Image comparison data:

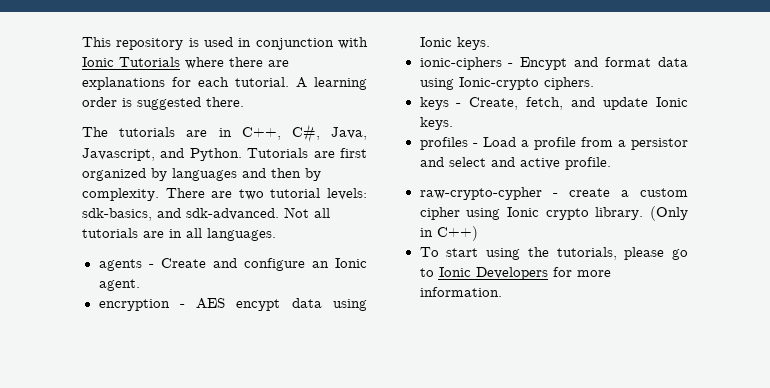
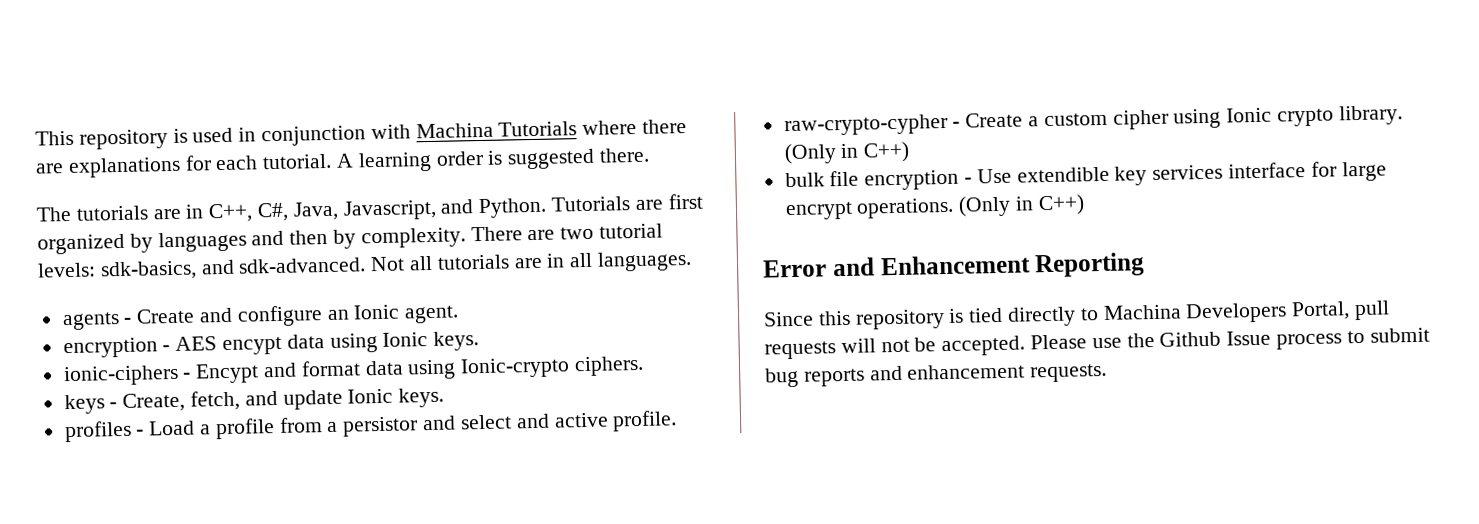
[82,57,114,67] Ionic -> [415,122,494,139] Machina
[568,188,610,197] create -> [965,112,1024,128] Create
[419,247,688,260] [419,267,611,280] [419,287,502,297] To start using the tutorials, please go to Ionic Developers for more information. -> [784,161,1387,191] [784,194,1085,221] [762,252,1146,278] [763,300,1391,330] [764,327,1430,360] [765,363,1108,388] bulk file encryption - Use extendible key services interface for large encrypt operations. (Only in C++) // Error and Enhancement Reporting // Since this repository is tied directly to Machina Developers Portal, pull requests will not be accepted. Please use the Github Issue process to submit bug reports and enhancement requests.

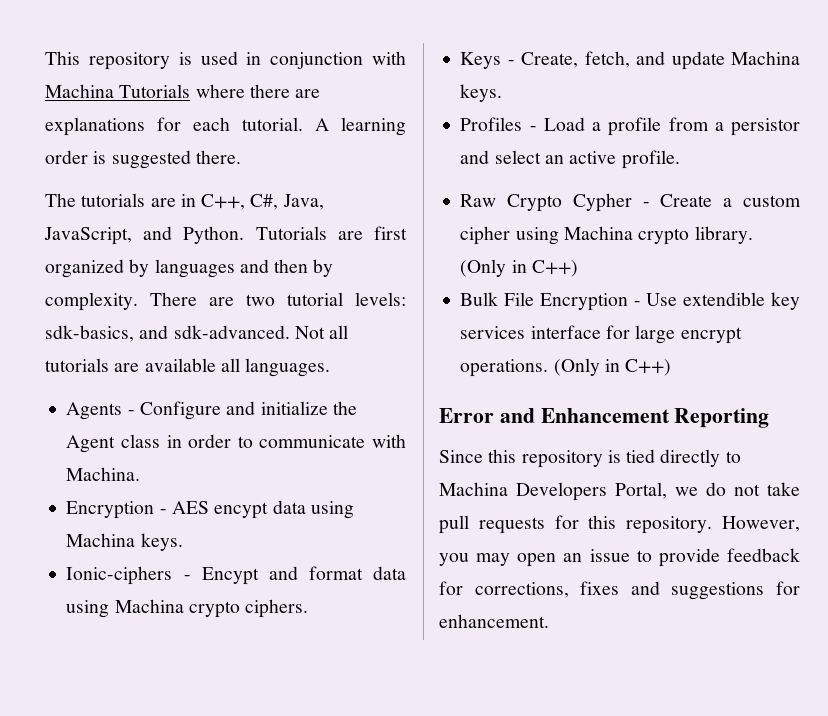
[342,199,437,221] Javascript, -> [44,227,132,245] JavaScript,
[546,253,566,268] in -> [144,358,216,372] available
[61,304,460,331] [62,337,158,359] agents - Create and configure an Ionic agent. // encryption -> [66,401,357,420] [66,434,406,453] [66,467,141,481] [66,501,155,519] Agents - Configure and initialize the Agent class in order to communicate with Machina. // Encryption
[382,331,480,351] [62,364,179,387] Ionic keys. // ionic-ciphers -> [66,533,183,551] [66,566,173,585] Machina keys. // Ionic-ciphers
[460,357,571,379] Ionic-crypto -> [114,599,240,618] Machina crypto
[63,394,105,415] keys -> [460,52,502,69] Keys
[347,387,445,408] [63,420,132,443] Ionic keys. // profiles -> [731,51,800,65] [460,84,503,102] [460,117,523,131] Machina keys. // Profiles
[515,413,550,429] and -> [544,155,564,164] an
[783,113,948,137] raw-crypto-cypher -> [460,193,632,212] Raw Crypto Cypher
[1226,107,1273,123] Ionic -> [563,226,633,240] Machina
[784,169,960,191] bulk file encryption -> [460,292,628,311] Bulk File Encryption
[1354,300,1391,321] [764,327,1430,360] [765,363,1108,388] pull requests will not be accepted. Please use the Github Issue process to submit bug reports and enhancement requests. -> [675,482,800,496] [439,515,800,534] [439,548,800,567] [439,581,800,600] [439,614,549,628] we do not take pull requests for this repository. However, you may open an issue to provide feedback for corrections, fixes and suggestions for enhancement.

» TASK DETAILS: Which lines above contain the word "requests"? Show each of them.

» SOLUTION FOR THIS TASK:
[419,247,688,260] [419,267,611,280] [419,287,502,297] To start using the tutorials, please go to Ionic Developers for more information. -> [784,161,1387,191] [784,194,1085,221] [762,252,1146,278] [763,300,1391,330] [764,327,1430,360] [765,363,1108,388] bulk file encryption - Use extendible key services interface for large encrypt operations. (Only in C++) // Error and Enhancement Reporting // Since this repository is tied directly to Machina Developers Portal, pull requests will not be accepted. Please use the Github Issue process to submit bug reports and enhancement requests.
[1354,300,1391,321] [764,327,1430,360] [765,363,1108,388] pull requests will not be accepted. Please use the Github Issue process to submit bug reports and enhancement requests. -> [675,482,800,496] [439,515,800,534] [439,548,800,567] [439,581,800,600] [439,614,549,628] we do not take pull requests for this repository. However, you may open an issue to provide feedback for corrections, fixes and suggestions for enhancement.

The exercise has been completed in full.